Before Elasticsearch, Shay Banon created Compass, which was also built on top of Lucene. Compass made the life of Java developers easy with its seamless integration, XML, JSON support, and ability to integrate with ORM libraries such as Hibernate and JPA. While upgrading to Compass 3.0, Shay felt it would require major changes to address the scalability issue, to upgrade Lucene to version 2.9. Then he thought of a better solution that would address all the issues and thus Elasticsearch came instead of Compass 3.0. In July 2010, on his blog titled The Future of Compass and Elasticsearch (http://thedudeabides.com/articles/the_future_of_compass), he writes:

So, I started out building elasticsearch. It's basically a solution built from the ground up to be distributed. I also wanted to create a search solution that can be used by any other programming language easily, which basically means JSON over HTTP, without sacrificing the ease of use within the Java programming language (or more specially, the JVM).

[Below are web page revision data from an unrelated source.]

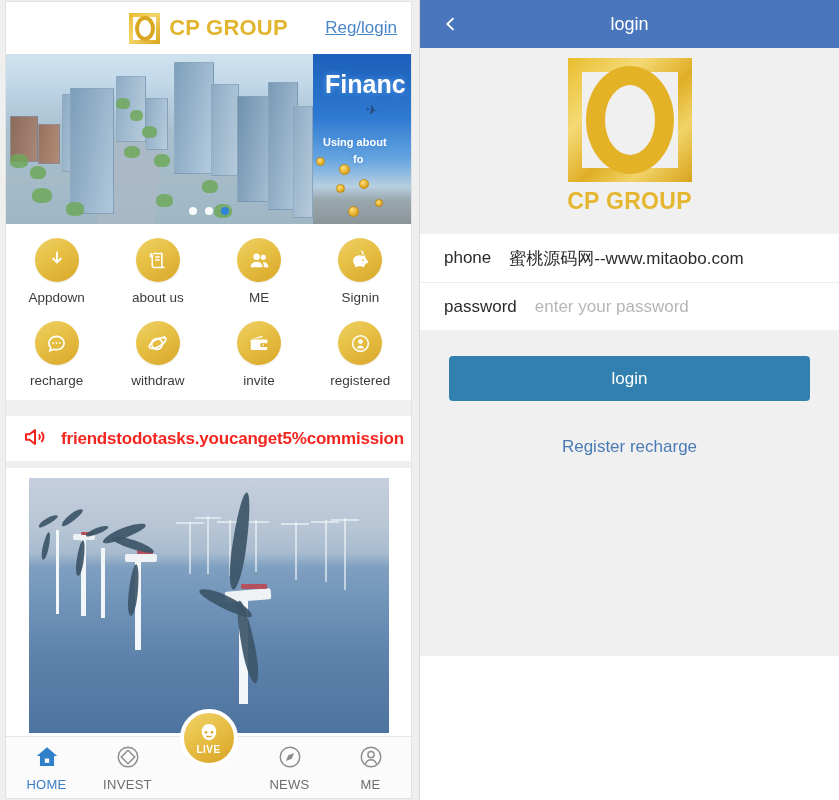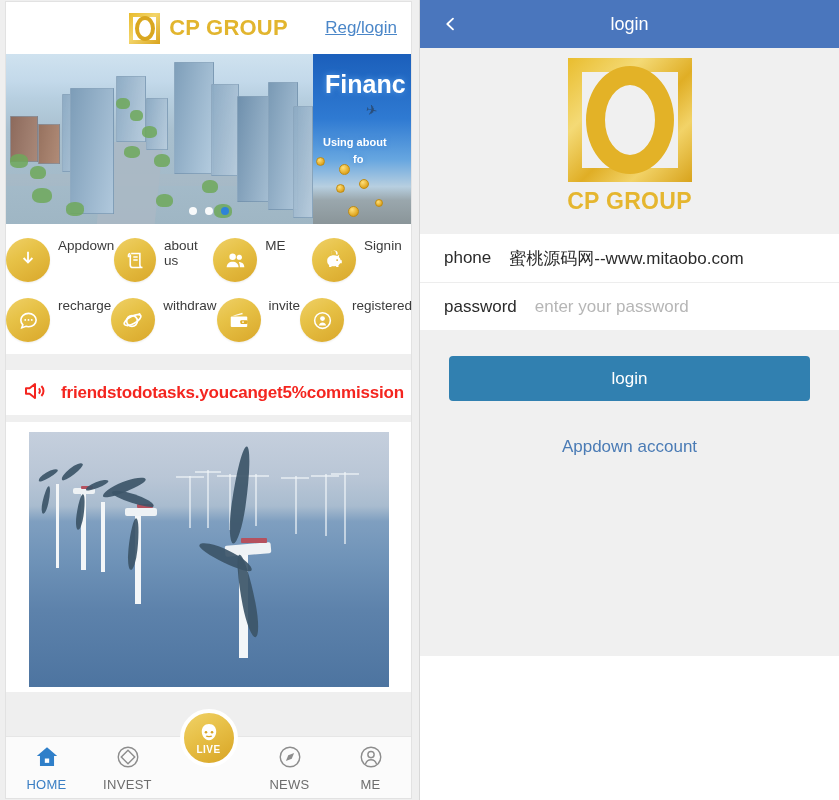--- a/index.html
+++ b/index.html
@@ -138,7 +138,7 @@
   .grid-row { display: flex; }
   .grid-cell {
     flex: 1;
-    display: flex; flex-direction: row; align-items: flex-start;
+    display: flex; flex-direction: column; align-items: center;
     gap: 8px;
   }
   .circ {

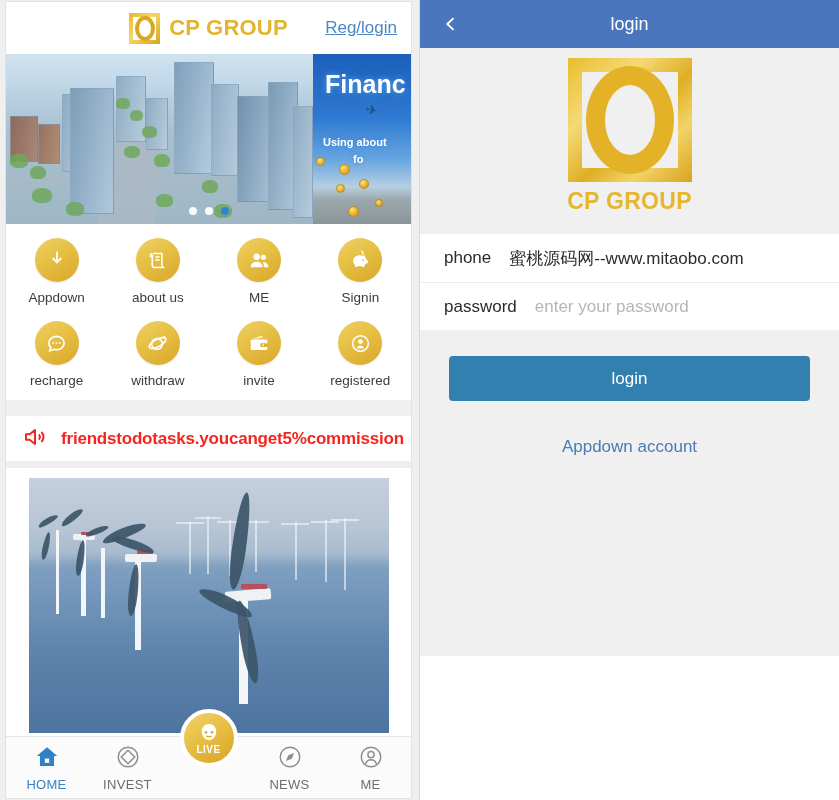--- a/index.html
+++ b/index.html
@@ -611,7 +611,7 @@
     </div>
 
     <button class="login-btn">login</button>
-    <a class="register-link" href="#">Appdown account</a>
+    <a class="register-link" href="#">Register recharge</a>
 
   </div>
 

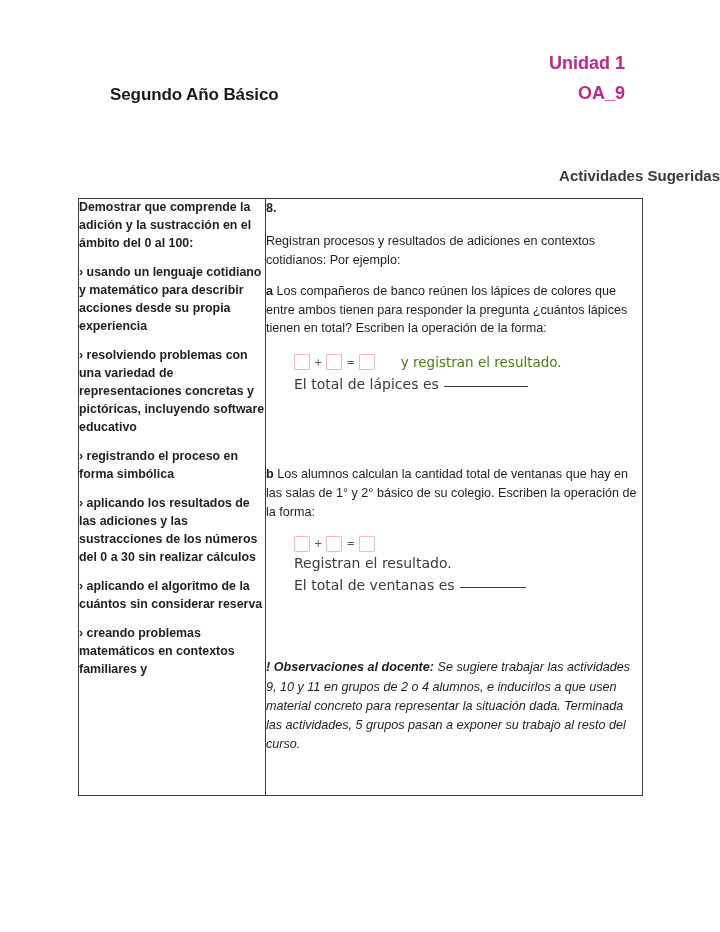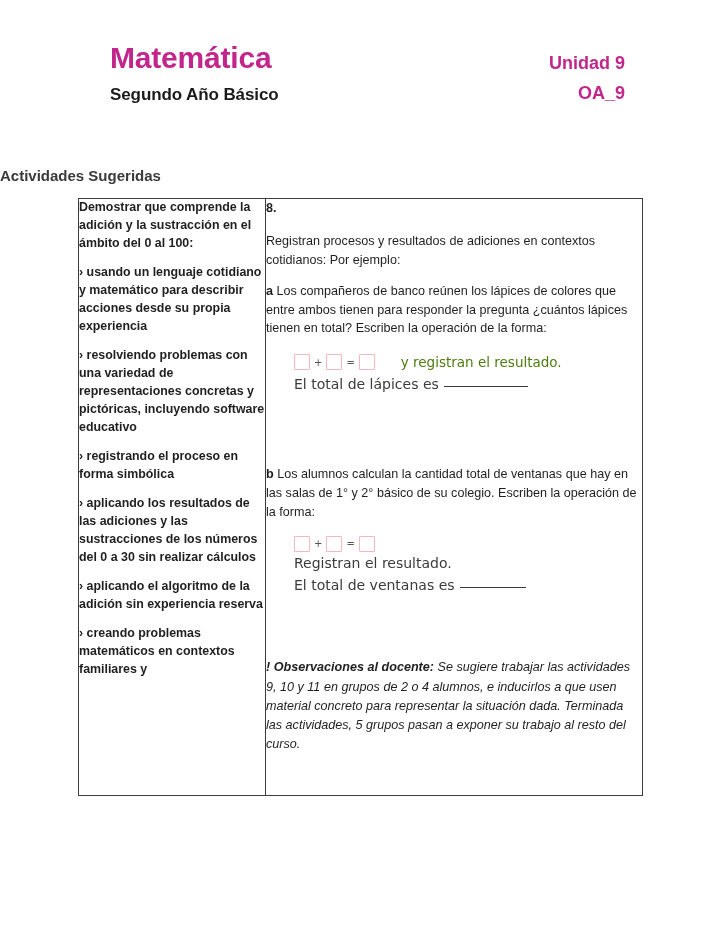--- a/index.html
+++ b/index.html
@@ -206,7 +206,6 @@
 <body>
 
 <div class="doc-header">
-  <div class="subject-title">Matemática</div>
   <div class="grade-title">Segundo Año Básico</div>
   <div class="unit-label">Unidad 9</div>
   <div class="oa-label">OA_9</div>

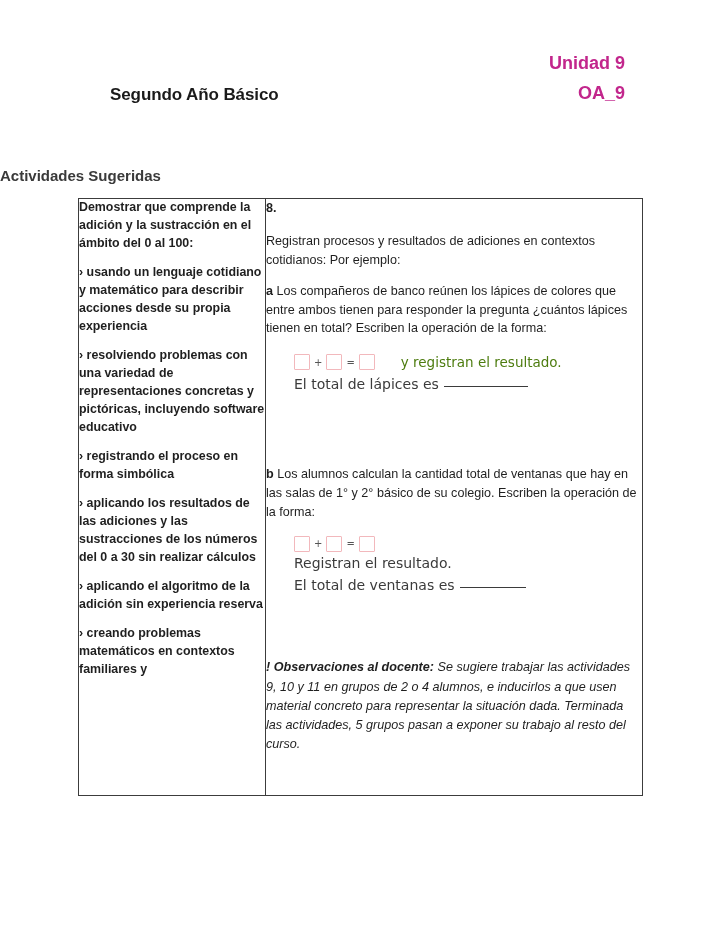--- a/index.html
+++ b/index.html
@@ -207,7 +207,7 @@
 
 <div class="doc-header">
   <div class="grade-title">Segundo Año Básico</div>
-  <div class="unit-label">Unidad 9</div>
+  <div class="unit-label">Unidad 1</div>
   <div class="oa-label">OA_9</div>
 </div>
 

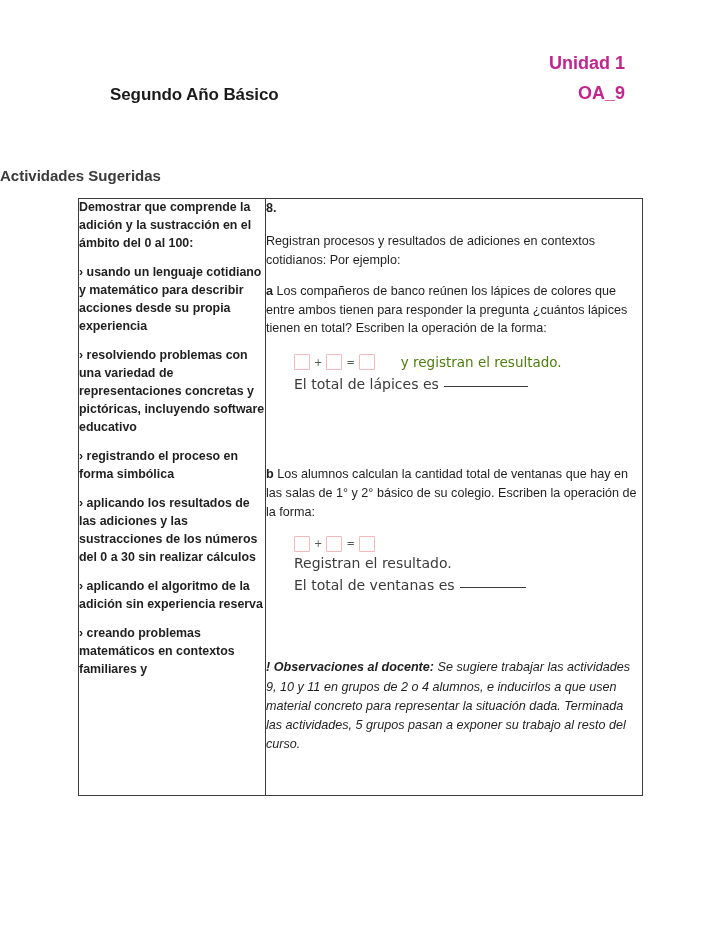--- a/index.html
+++ b/index.html
@@ -68,7 +68,7 @@
     left: 0;
     top: 167px;
     width: 720px;
-    text-align: left;
+    text-align: right;
     font-size: 15px;
     font-weight: bold;
     color: #3a3a3a;

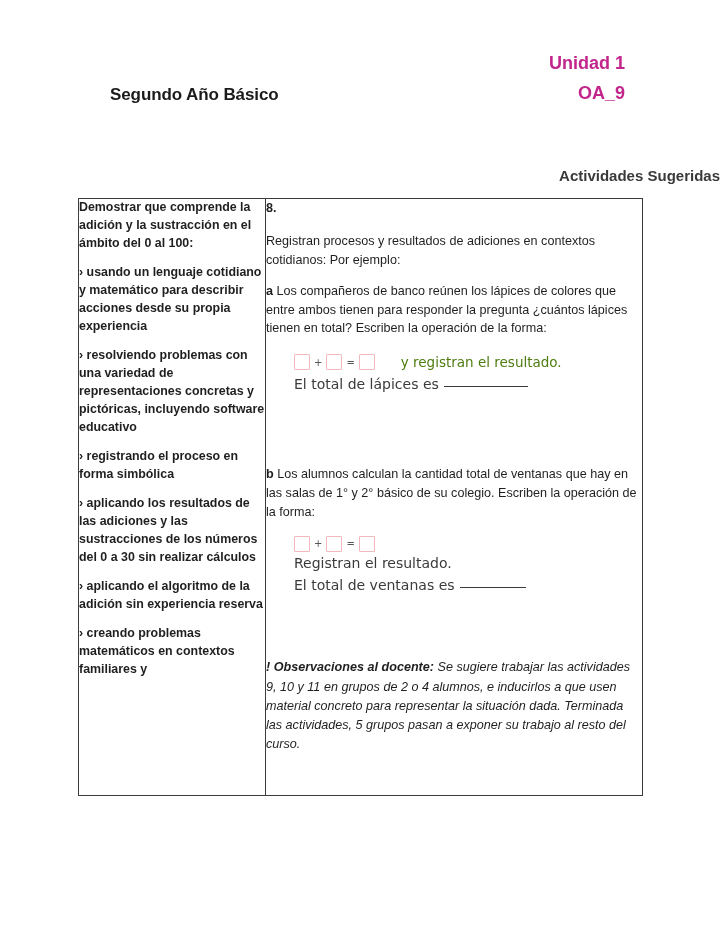--- a/index.html
+++ b/index.html
@@ -226,7 +226,7 @@
         <p>› resolviendo problemas con una variedad de representaciones concretas y pictóricas, incluyendo software educativo</p>
         <p>› registrando el proceso en forma simbólica</p>
         <p>› aplicando los resultados de las adiciones y las sustracciones de los números del 0 a 30 sin realizar cálculos</p>
-        <p>› aplicando el algoritmo de la adición sin experiencia reserva</p>
+        <p>› aplicando el algoritmo de la cuántos sin considerar reserva</p>
         <p>› creando problemas matemáticos en contextos familiares y</p>
       </td>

Elasticsearch was born at the time and started catching attention among developers in the open source community. As a result, there is a huge list of clients for Elasticsearch. To name a few - GitHub, Quora, Stack Exchange, Mozilla, StumbleUpon, CISCO, and Netflix are the most renowned. A more comprehensive list can be found at the product site here https://www.elastic.co/use-cases.

Key features

Elasticsearch can be considered as the most advanced search engine that offers whatever Lucene offers and much more than that. Let's see a few of those features:

  • Just give JSON: Elasticsearch takes documents, rather structured JSON documents, as input to create indices. All of the field's properties are automatically detected and indexed by default. Elasticsearch creates mappings (strings by default, which we can change) on its own. You don't need to define schema (schema.xml as in Solr). Since Elasticsearch utilizes the best of Lucene, it offers full-text search on data that is indexed.
  • RESTful API: With the RESTful API, when using JSON data most of the necessary actions can be performed. You can send a JSON document to add to index, delete an entry, update an entry, and many more things. We will learn about APIs later in this book.
  • Real-Time Data availability and analytics: As soon as data is indexed, it is made available for search and analytics. It's all real-time.
  • Distributed: Elasticsearch allows us to set up as many nodes we need for our requirement. Cluster will manage everything and it can grow horizontally to a large number (1000(s), as they say). To grow the cluster, just start another node in the network with the same cluster name and it will be added to the cluster.
  • Highly available: The cluster is smart enough to detect a new node or failed node to add/remove from the cluster. As soon as a node is added or removed, data is rebalanced in a manner that it remains available.
  • Safety of your data comes first: Any change in data is recorded in transaction logs and not only on single, but multiple nodes (just in case of a node failure, it remains available). This way, Elasticsearch tries to minimize the data loss.
  • Multitenancy: In Elasticsearch, an alias for index can be created. Usually a cluster contains multiple indices. These aliases allow a filtered view of an index to achieve multitenancy.